Here's the study. I already find the opening of the abstract worrying.

    Gender inequality and sexist behaviour is prevalent in almost all workplaces and rampant in online environments.

That's the beginning of an abstract. A completely unqualified sweeping statement that sexism is ubiquitous. For that matter, the abstract in general sounds as though it's a whole lot of thinking about stuff and not very much actual research. They've done a lot of untested speculation on what their numbers mean right there in the abstract and they admit to setting out to find exactly what they claim to have found.

There are also confounding factors in the very nature of the experiment. Was the researcher playing well? Playing poorly? Were they doing so consistently? We can see that they started out with a very low rank and after only 168 matches managed to get to 50. To me that says that 50 isn't a significantly higher rank than 10. I'm not exactly sure where they're getting their ranking system anyway, as it doesn't seem to resemble Halo 3's multiplayer ranking system. Personally, I'm not a fan of the Halo series, but I do play other FPSes. If 168 matches gets you to a ranking that other players would consider to be "high" then the ranking system is completely meaningless. People who get into FPS games play them frequently for hours at a time, and ranking systems are typically designed to reflect that. So we have someone whose level of actual playing ability we have no idea of and who only ever gets to a rather low skill rank as our "control" as well as both of the factors we'd like to test.

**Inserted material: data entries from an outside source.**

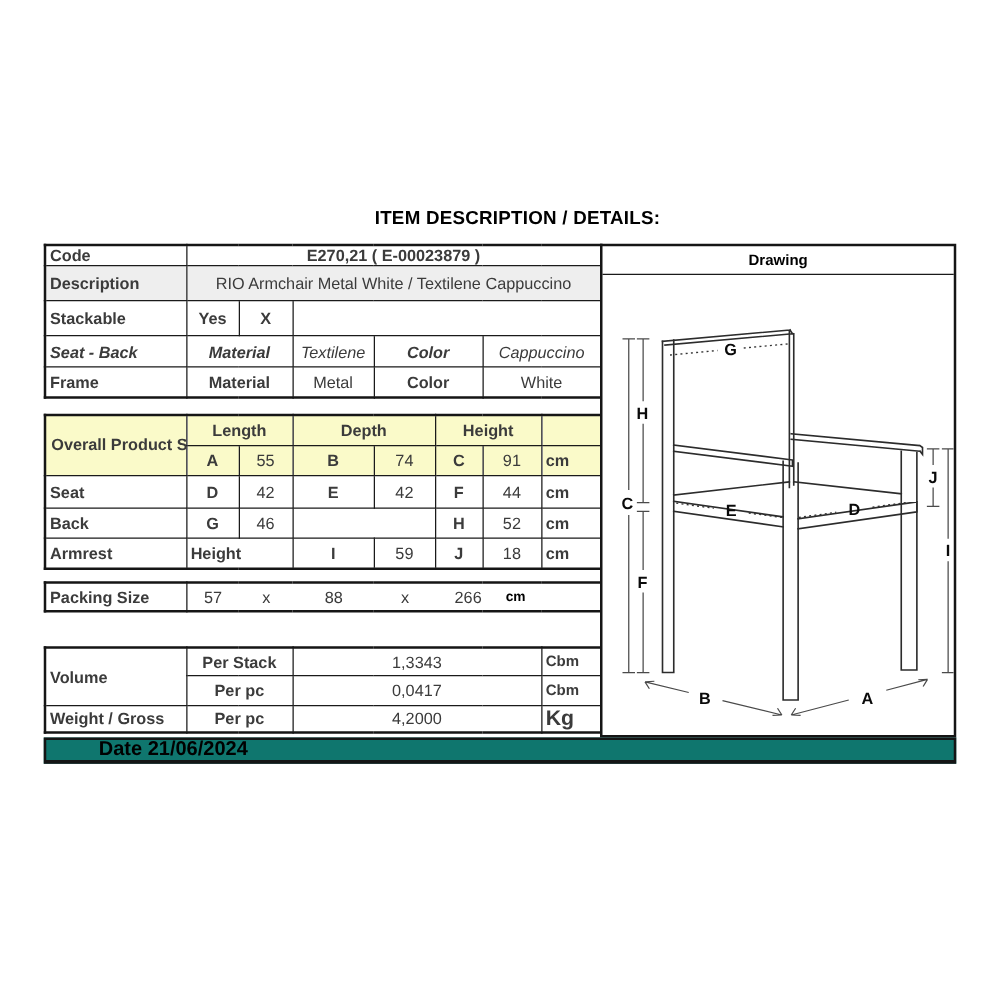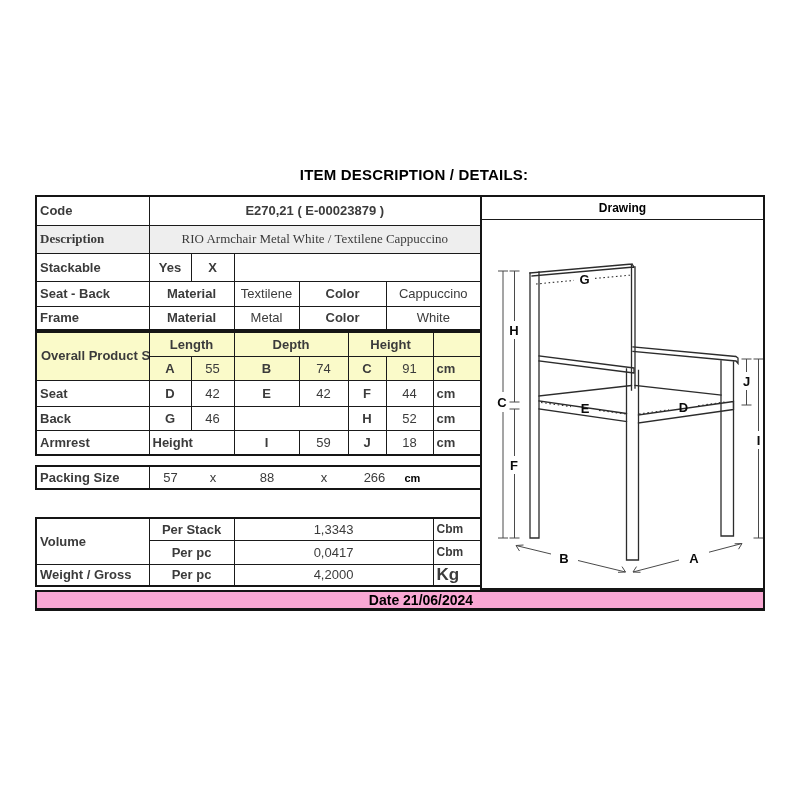"Code" .s1 tr.r1 { height: 29px -> 16px }
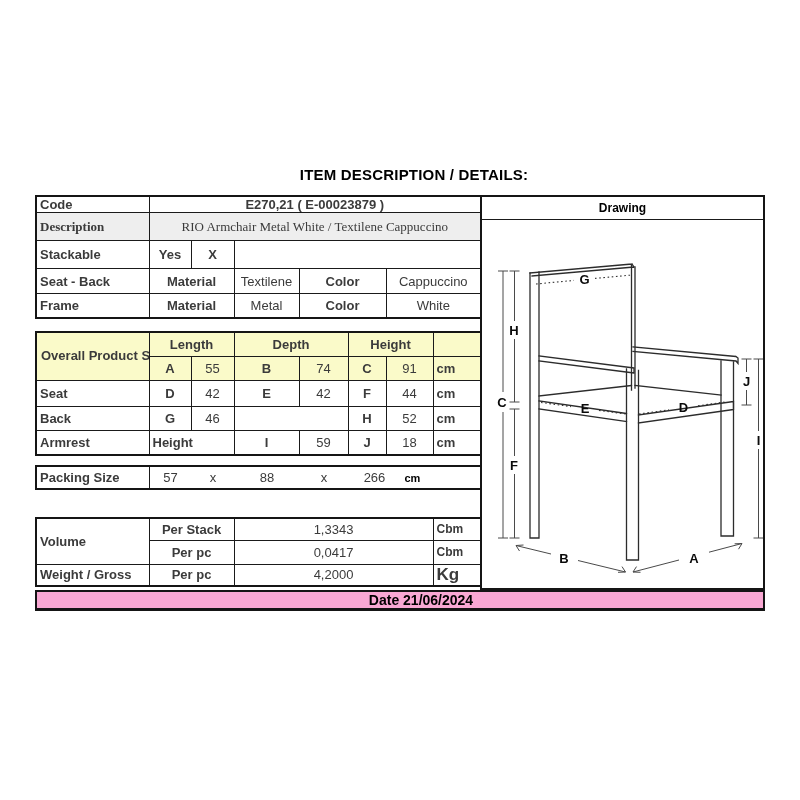"Description" tr.gray td { font-family: Liberation Serif, serif -> none }
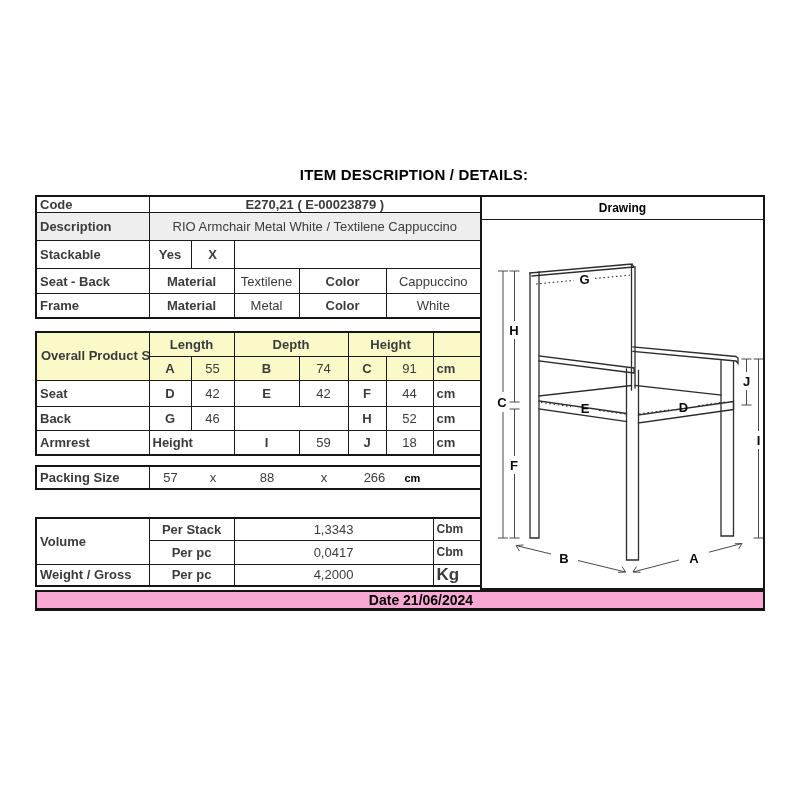"Seat - Back" .s1 tr.r4 { font-style: none -> italic }
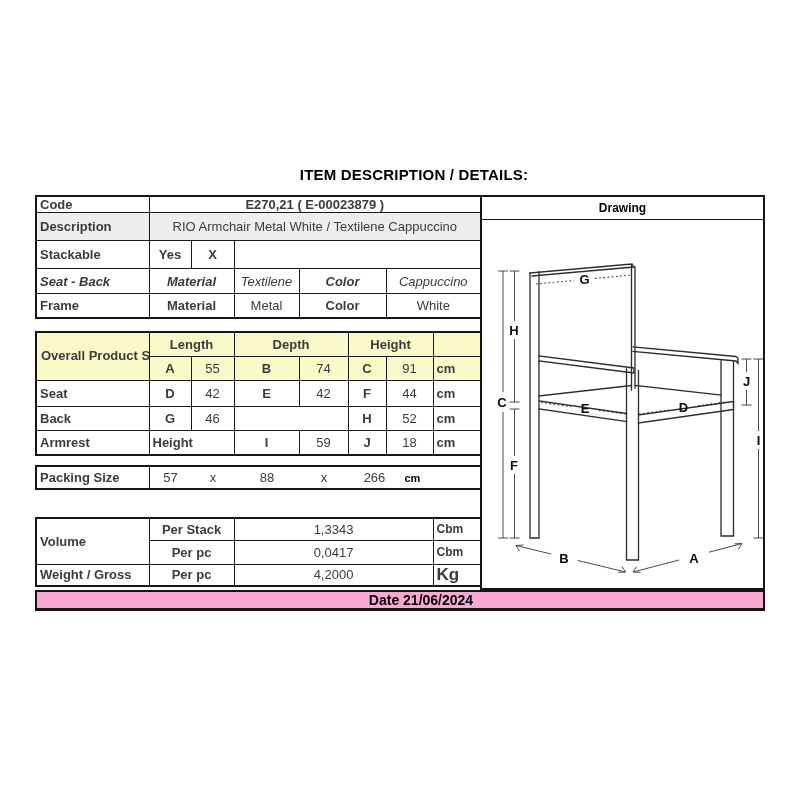"Date 21/06/2024" .dateb { background: #f9a8d4 -> #0f766e; font-size: 14px -> 16px; text-align: center -> none }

I'm also not sure how not saying anything and thus failing to provoke a response constitutes a control. Especially when they say they only had their coders examine instances in which someone responded to them. So they recorded some control sessions and then just threw them away? This whole thing sounds dicey.

Drawing conclusions from 168 matches, ignoring all confounding factors, no matter how well documented, feels a lot more like using personal experience to argue something you already believed than anything with actual scientific merit.